Réalité a  tout de l’OVNI cinématographique. Histoire impossible à résumer, scénario périlleux à analyser, déroulement tortueux et ubuesque, la vérité est ailleurs. Quentin Dupieux invoque David Lynch, la psychanalyse et le surréalisme pour ausculter les affres de la création. A mi-chemin entre fascination et scepticisme, le spectateur se laisse embarquer dans un récit sans cul ni tête. La quête de sens est secondaire, seul compte le voyage délirant, avec ses personnages barrés et ses nombreuses déviations.

Jason, cameraman sur une émission culinaire, a un scénario de film dément: les êtres humains succombent aux rayons émis par les téléviseurs serial killer. Surexcité par son pitch, il le propose à un producteur immédiatement emballé. Seule condition : Jason a 48h pour trouver le cri qui tue et ainsi signer le contrat.

L’idée de départ ne dépareillera pas dans la filmographie de Quentin Dupieux. Le pauvre Jason (Alain Chabat) doit se démener pour trouver un mirage, le cri parfait qui convaincra son producteur et changera sa vie. La quête du cri qui tue a tout du miroir aux alouettes, du prétexte pour chercher quelque chose d’inédit. Qui pourra juger du gémissement ultime, du beuglement parfait?  Le cri devient une métaphore du processus créatif. Comment trouver quelque chose qui existe déjà ? Les films d’horreur regorgent de cris, de gémissements, d’expressions d’atroces souffrances. Comment faire du jamais vu quand tout a déjà été fait ?
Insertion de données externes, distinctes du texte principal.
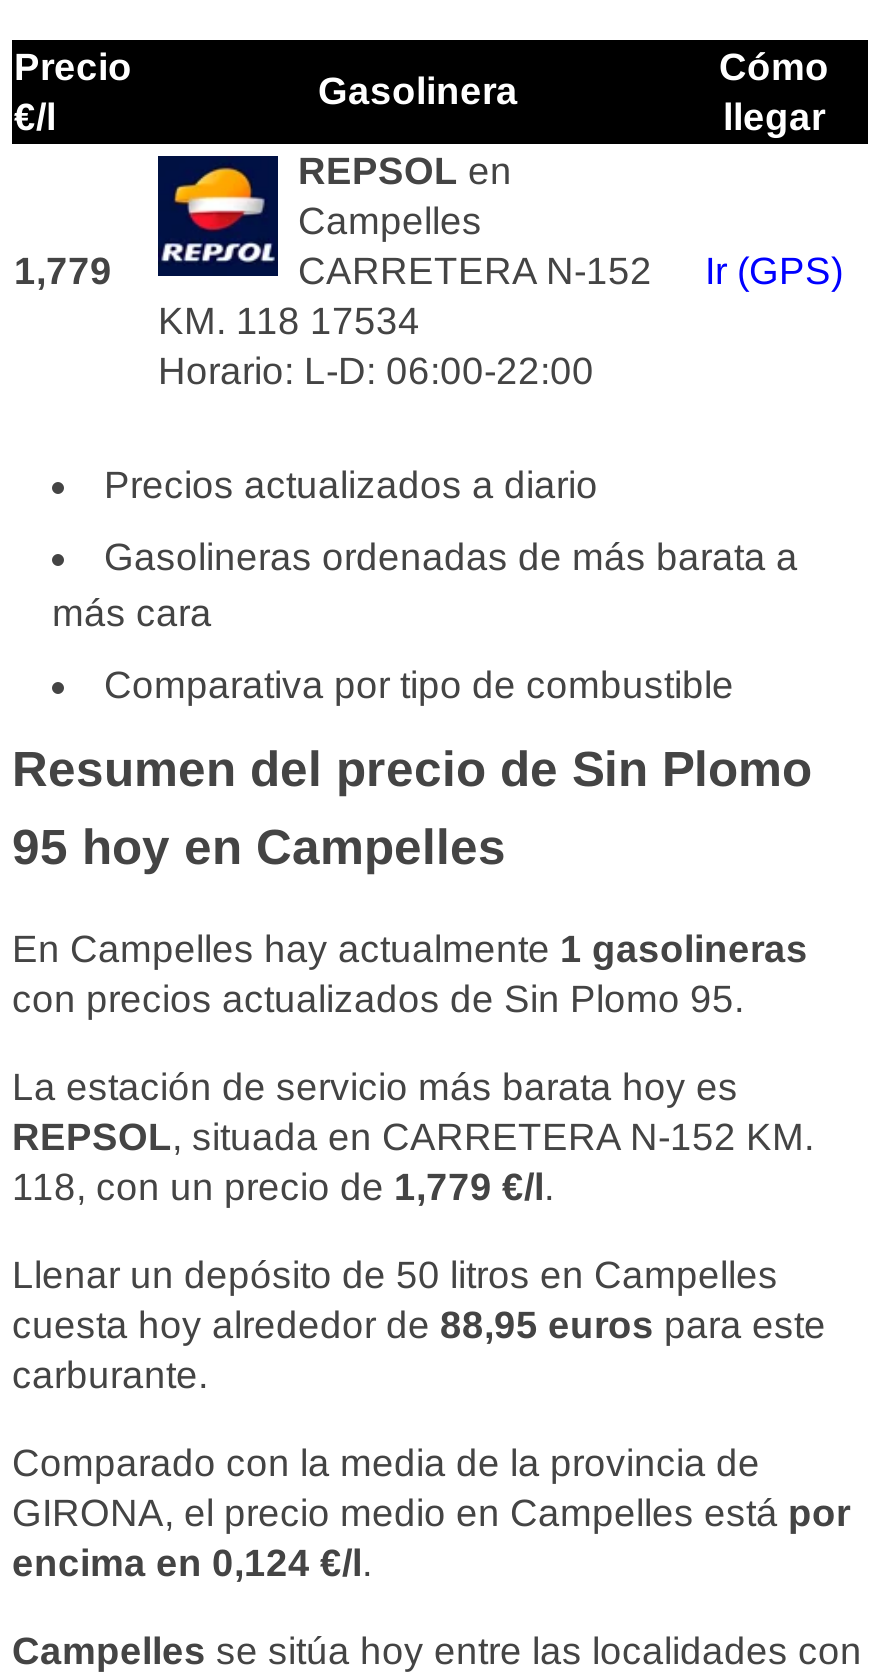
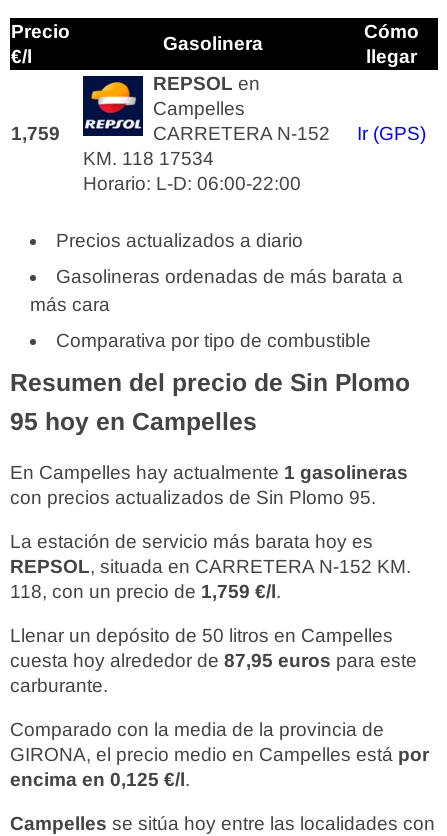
- 1,779
+ 1,759

- 118, con un precio de 1,779 €/l.
+ 118, con un precio de 1,759 €/l.

- cuesta hoy alrededor de 88,95 euros para este
+ cuesta hoy alrededor de 87,95 euros para este

- encima en 0,124 €/l.
+ encima en 0,125 €/l.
Réalité imbrique adroitement une galerie de personnages sans liens apparents pour les faire se rencontrer et interagir. Une petite fille qui trouve une cassette vidéo dans les entrailles d’un sanglier, un prof qui s’habille en femme, un cameraman ahuri hypnotisé par son rêve fou de gloire, un producteur hyperactif, un présentateur qui se gratte frénétiquement à cause de son costume de rat. Leurs histoires se rencontrent subrepticement tandis que Jason cherche son fameux cri qui tue. Colonne vertébrale du film, elle s’accompagne d’une musique répétitive stressante de Philip Glass (Music With Changing Parts). Mr Oizo délaisse ses platines et se concentre sur la réalisation, on ne retrouvera pas les morceaux de techno allemande de Wrong Cops. Ni son humour. Réalité n’est pas une farce déjantée, plutôt une tentative d’aller plus loin que les films lambdas.

Le film de Jason devient un film dans un film dans un film, mise en abyme de l’image et cauchemar ultime pour son petit esprit limité. Les personnages deviennent des caricatures et le spectateur est invité à s’élever au-dessus des scénarios linaires habituels. Quentin Dupieux mélange tout, ajoute un peu de non-sense et livre un film complètement décalé. J’avoue ne pas avoir trouvé la clé de ce scénario à tiroirs, mais peut-être n’y en-a-t-il pas. Seul compte ce sentiment diffus d’être complètement largué. Le visionnage devient une expérience, que je ne renouvèlerais personnellement pas. La surprise peut vite se muer en défiance, je ne tiens pas à passer à cette étape.